After finding the line with "Its Current Space" in the data below, set down exactly each line through the one with "- June 4, 2026", inclusive, and stop there.

Content starts

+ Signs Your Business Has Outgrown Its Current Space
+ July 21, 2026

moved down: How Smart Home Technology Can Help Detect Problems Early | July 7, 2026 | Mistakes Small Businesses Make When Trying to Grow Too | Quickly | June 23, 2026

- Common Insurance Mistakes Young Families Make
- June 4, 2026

Content ends
Content starts

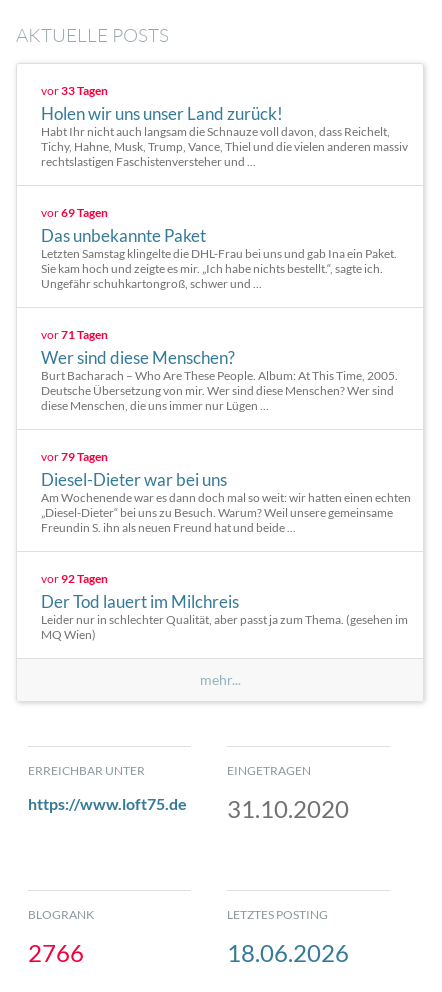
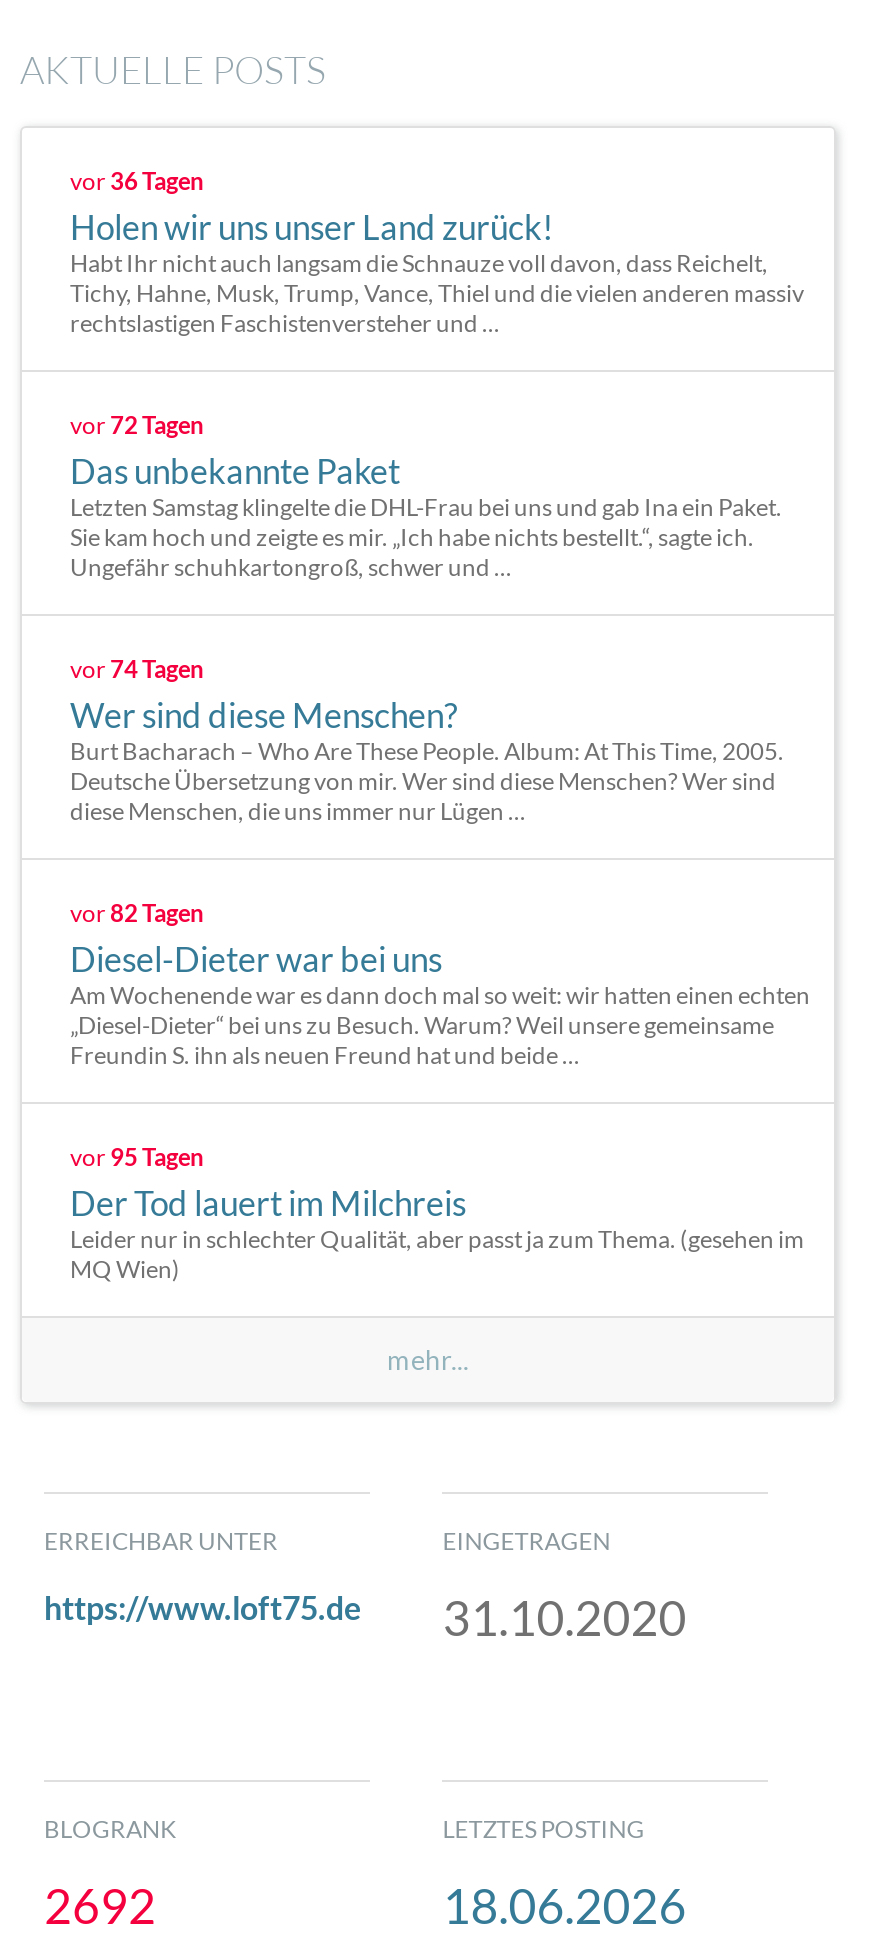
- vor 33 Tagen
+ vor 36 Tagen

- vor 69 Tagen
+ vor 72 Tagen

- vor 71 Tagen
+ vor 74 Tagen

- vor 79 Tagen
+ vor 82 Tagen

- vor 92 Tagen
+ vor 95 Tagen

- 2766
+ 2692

Content ends

Result =>
+ Signs Your Business Has Outgrown Its Current Space
+ July 21, 2026

moved down: How Smart Home Technology Can Help Detect Problems Early | July 7, 2026 | Mistakes Small Businesses Make When Trying to Grow Too | Quickly | June 23, 2026

- Common Insurance Mistakes Young Families Make
- June 4, 2026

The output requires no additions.